Nos cinco primeiros meses de 2021, as startups brasileiras receberam US$ 3,2 bilhões em investimentos, volume que representa 90% do total investido em todo o ano de 2020, de US$ 3,54 bilhões. Até maio, foram 261 aportes, segundo dados divulgados no relatório Inside Venture Capital, elaborado pelo Distrito, empresa de inovação aberta. As fintechs atraíram a maior parte dos investimentos, embora outros setores venham ganhando importância nessa conta.
Para Gustavo Gierun, cofundador e sócio da Distrito, os números sinalizam um ano forte para o setor, porque os fundos ainda têm capital para investir. “O Brasil caminha para algo entre US$ 4,5 bilhões e US$ 5 bilhões (em aportes) ao longo de 2021”, diz.
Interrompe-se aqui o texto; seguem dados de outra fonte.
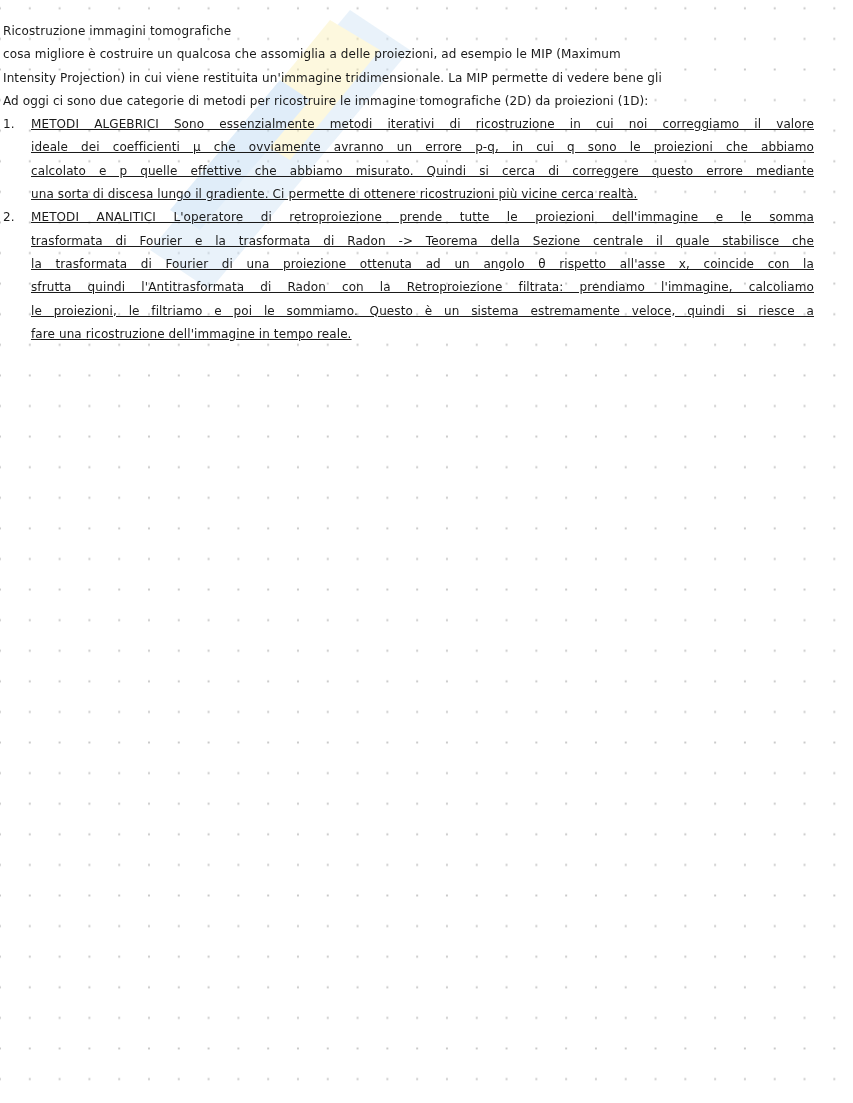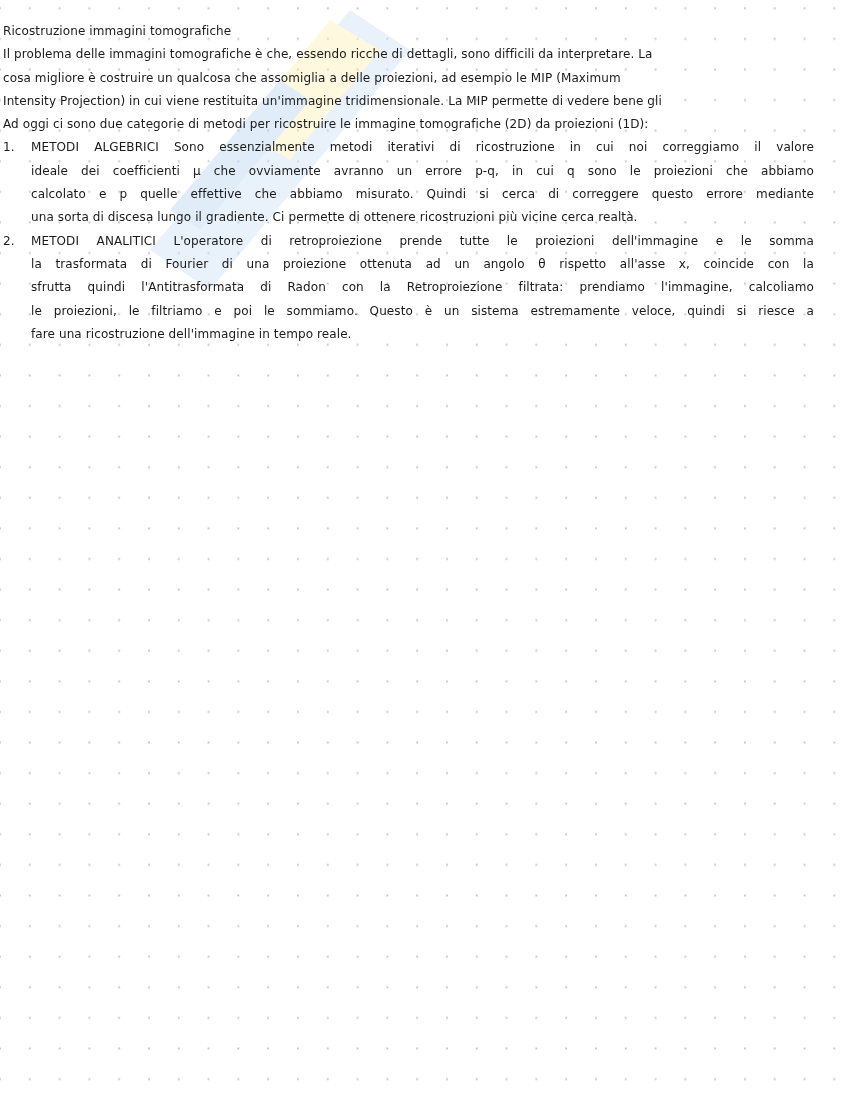"Il problema delle immagini tomografiche" div.line { html: <div>Il problema delle immagini tomografiche è che, essendo ricche di dettagli, sono difficili da interpretare. La</div> -> none }
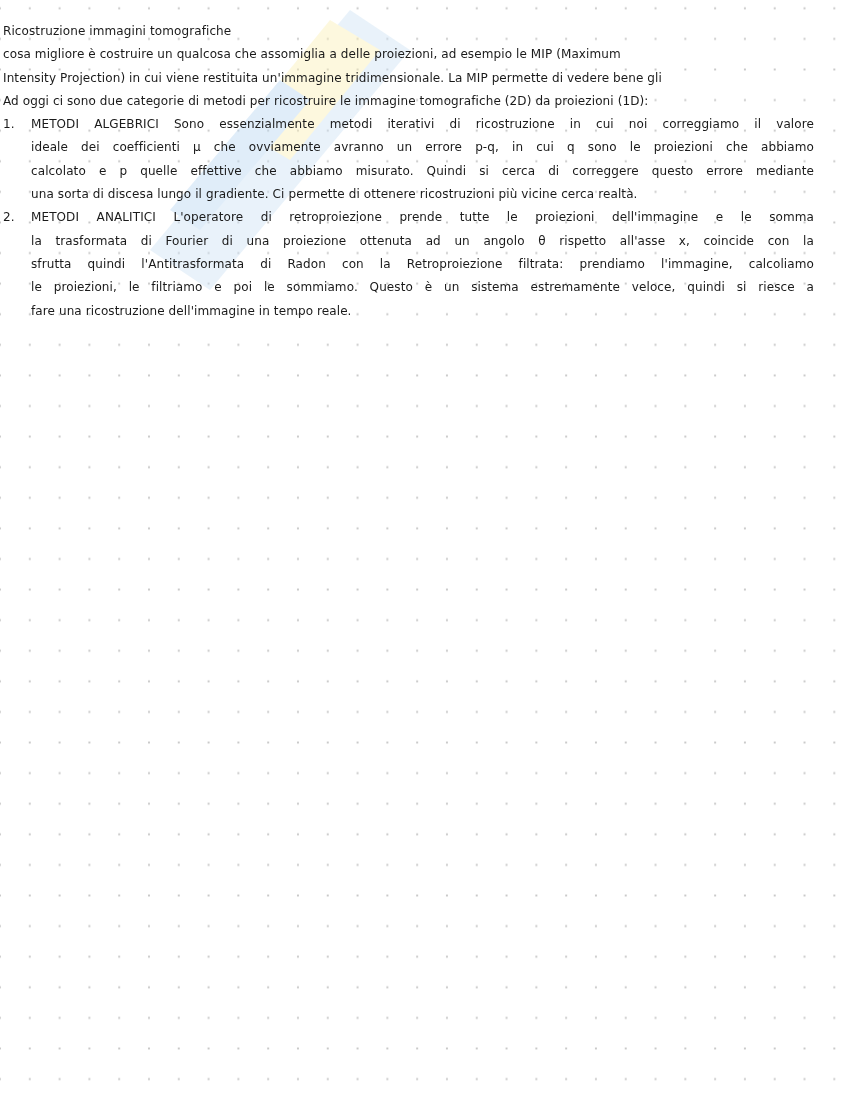"METODI ALGEBRICI Sono essenzialmente" .list-body { text-decoration: none -> underline }
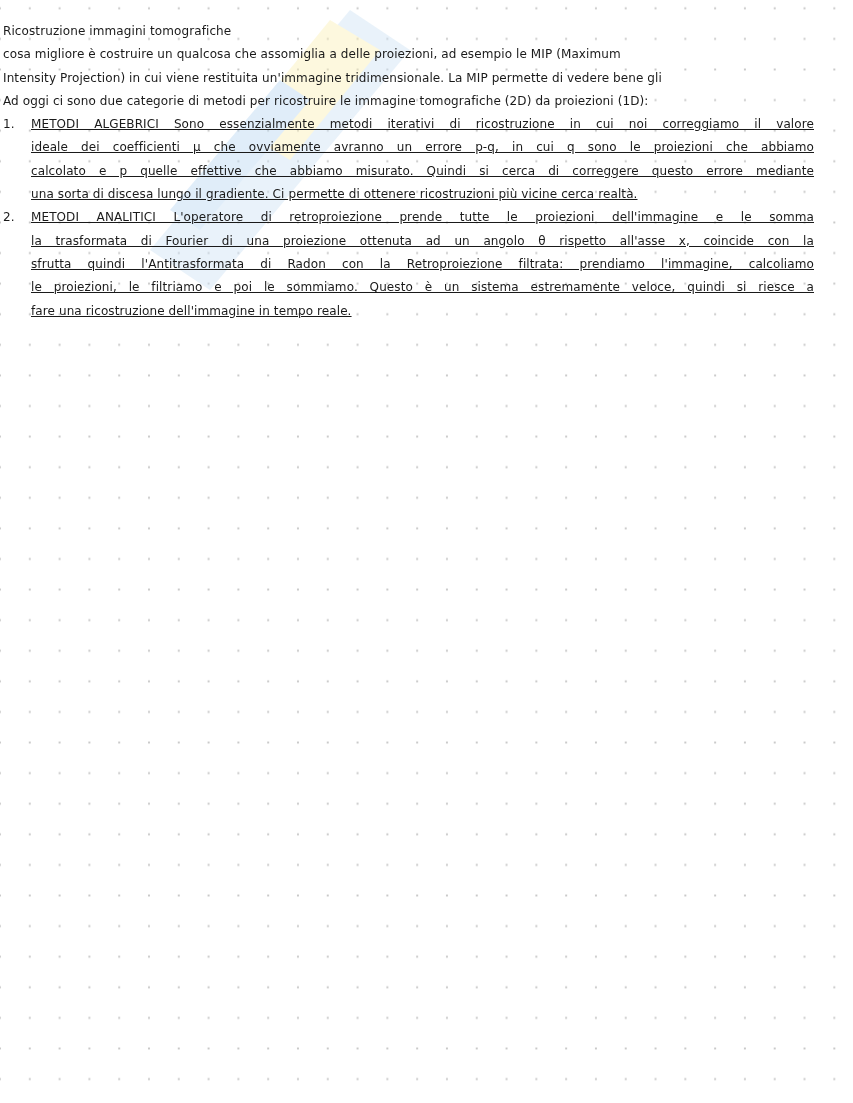"trasformata di Fourier e la" span.l { html: none -> <span>trasformata di Fourier e la trasformata di Radon -&gt; Teorema della Sezione centrale il quale stabilisce che</span> }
Ele lembra que entre janeiro e maio de 2020 foram 203 transações e US$ 835 milhões em investimentos em startups no País. Ou seja: o volume saltou quase quatro vezes neste intervalo.
Segundo Flávio Málaga, sócio e professor de finanças da Finted Tech School, a alta dos investimentos em venture capital que ajuda a elevar o financiamento a startups reflete a atual dinâmica macroeconômica do Brasil e do mundo, de juros baixos e muita liquidez no mercado. “Os investidores estão em busca de projetos e a indústria de fundos de venture capital está aí para suprir essa demanda. São bem atrativos pela maior rentabilidade”, afirma.
Fintechs
Segundo Gierun, as empresas inovadoras ligadas ao varejo e ao ramo da saúde vêm “crescendo com consistência, uma promessa para os próximos períodos”. Até aqui, recebem menos recursos que as fintechs, mas estão no “top 5” dos investimentos: as chamadas retail techs (varejo) e as healthtechs (saúde) acumulam investimentos de US$ 632 milhões e US$ 88,8 milhões neste ano, respectivamente.